## INPUT RECORDS
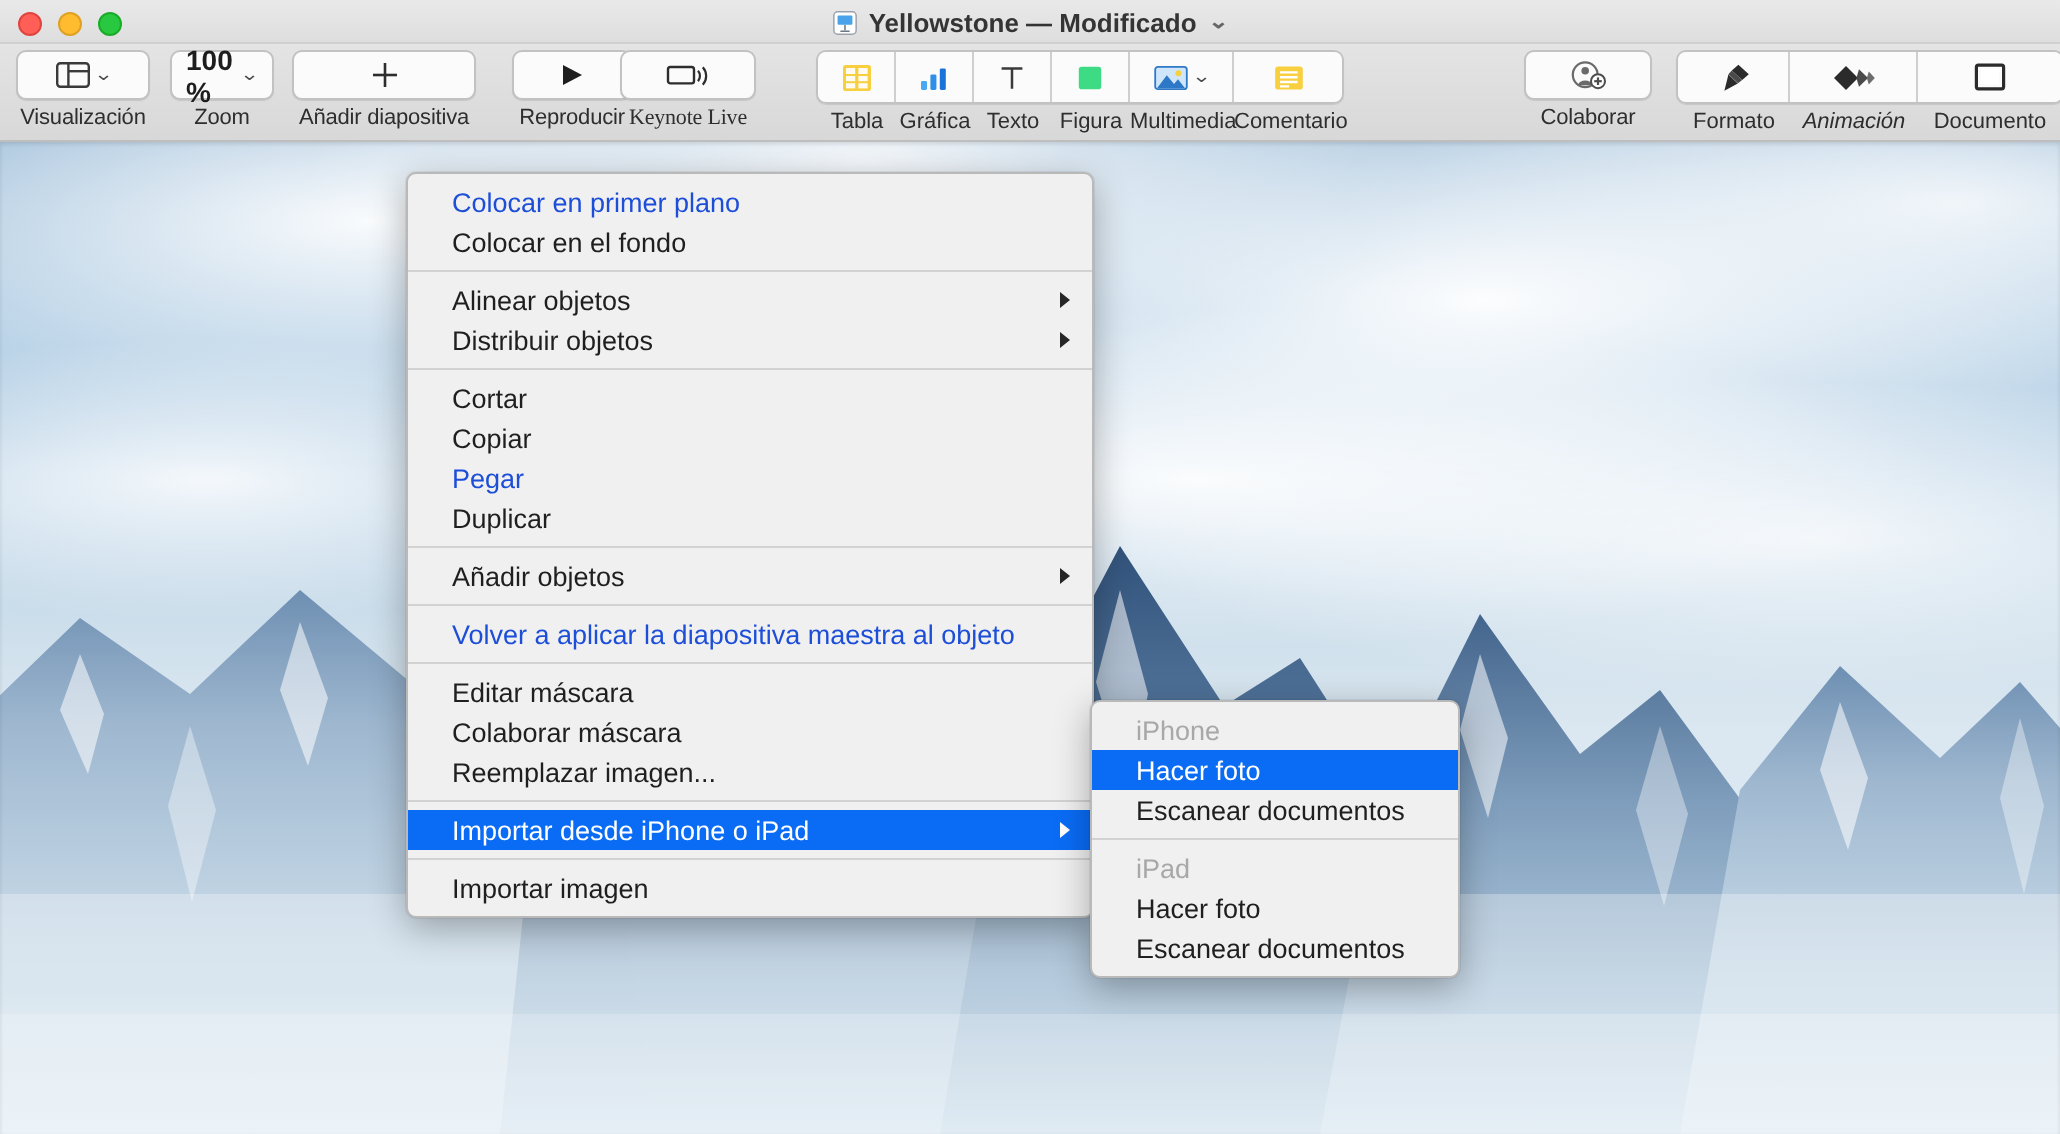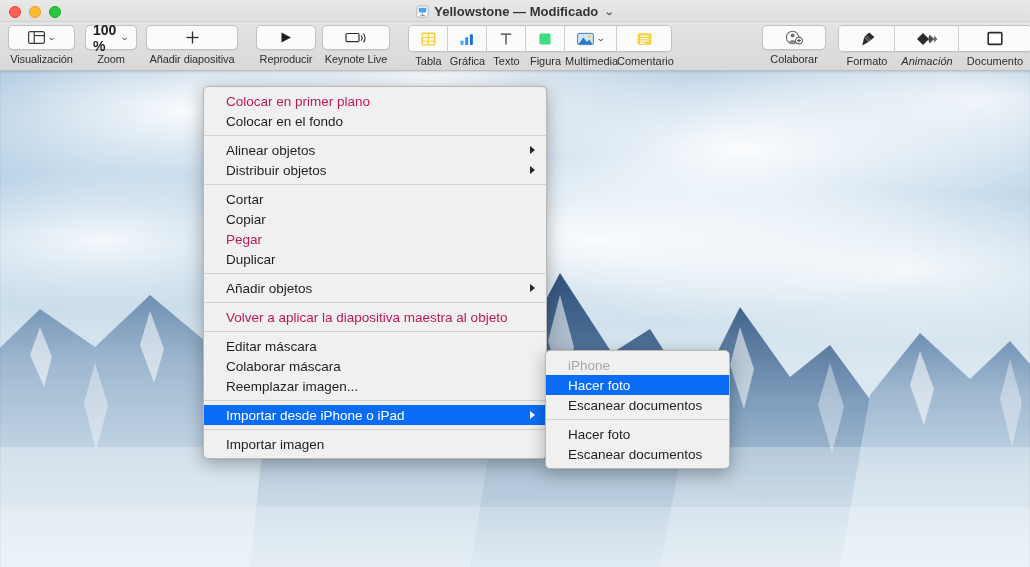--- a/index.html
+++ b/index.html
@@ -250,7 +250,7 @@
       </div>
     </div>
 
-    <div class="tb-group" style="left:322px;">
+    <div class="tb-group" style="left:310px;font-family:Liberation Serif, serif;">
       <div class="tb-item">
         <div class="tb-btn" style="width:68px;">
           <svg width="22" height="14" viewBox="0 0 22 14">

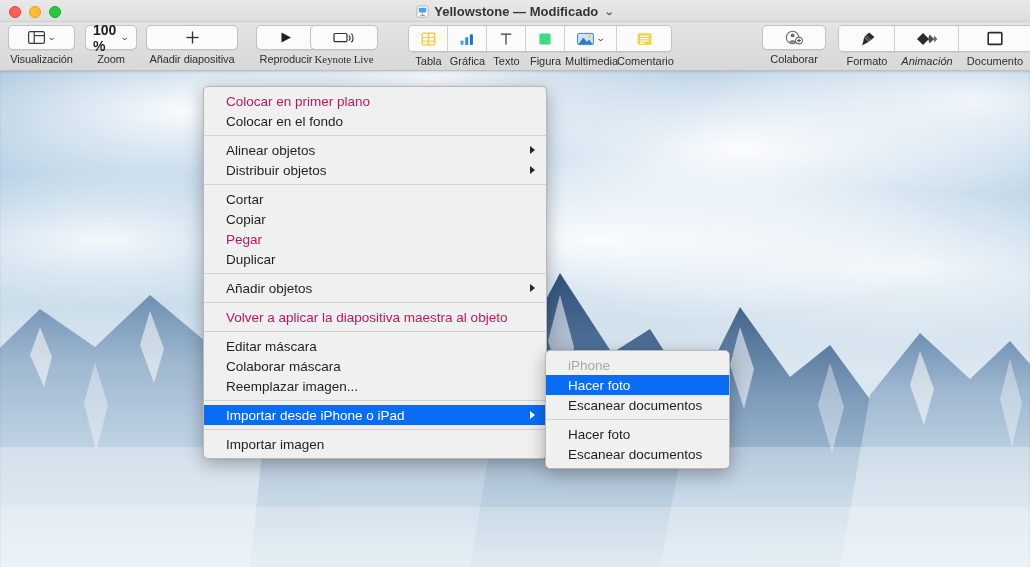--- a/index.html
+++ b/index.html
@@ -161,7 +161,7 @@
     white-space: nowrap;
     position: relative;
   }
-  .mi.disabled { color: #be185d; }
+  .mi.disabled { color: #1d4ed8; }
   .mi.selected { background: #0a6cf5; color: #ffffff; }
   .mi .arrow {
     position: absolute; right: 11px; top: 50%;

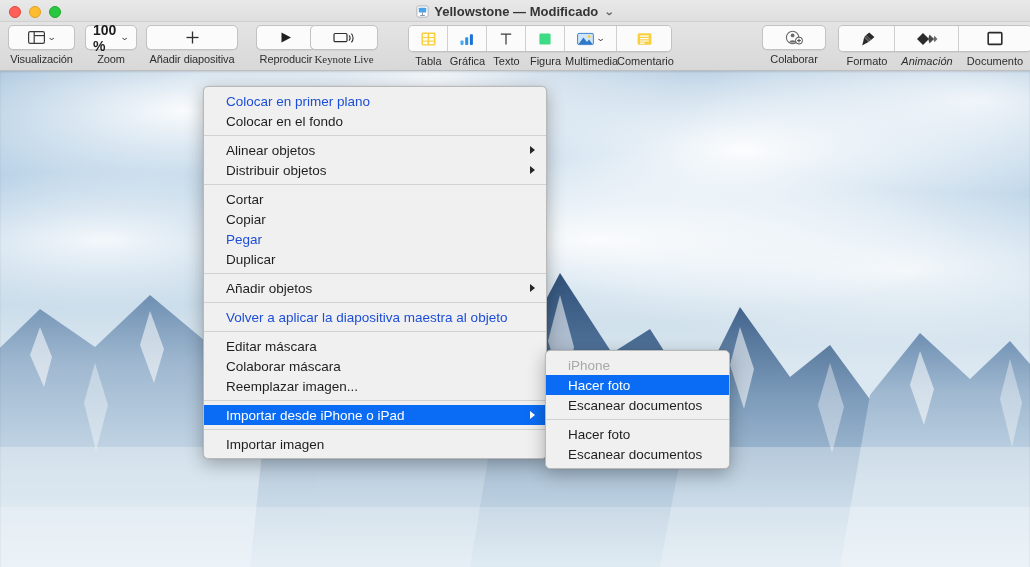--- a/index.html
+++ b/index.html
@@ -500,6 +500,9 @@
         <span>Escanear documentos</span>
       </div>
       <div class="sep"></div>
+      <div class="mi section-head">
+        <span>iPad</span>
+      </div>
       <div class="mi">
         <span>Hacer foto</span>
       </div>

## EXERCISE DIRECTIONS
Go through the material above and retype every line exactly, without the images.

## TASK ANSWER
--- a/index.html
+++ b/index.html
@@ -250,7 +250,7 @@
       </div>
     </div>
 
-    <div class="tb-group" style="left:322px;">
+    <div class="tb-group" style="left:310px;font-family:Liberation Serif, serif;">
       <div class="tb-item">
         <div class="tb-btn" style="width:68px;">
           <svg width="22" height="14" viewBox="0 0 22 14">

--- a/index.html
+++ b/index.html
@@ -161,7 +161,7 @@
     white-space: nowrap;
     position: relative;
   }
-  .mi.disabled { color: #be185d; }
+  .mi.disabled { color: #1d4ed8; }
   .mi.selected { background: #0a6cf5; color: #ffffff; }
   .mi .arrow {
     position: absolute; right: 11px; top: 50%;

--- a/index.html
+++ b/index.html
@@ -500,6 +500,9 @@
         <span>Escanear documentos</span>
       </div>
       <div class="sep"></div>
+      <div class="mi section-head">
+        <span>iPad</span>
+      </div>
       <div class="mi">
         <span>Hacer foto</span>
       </div>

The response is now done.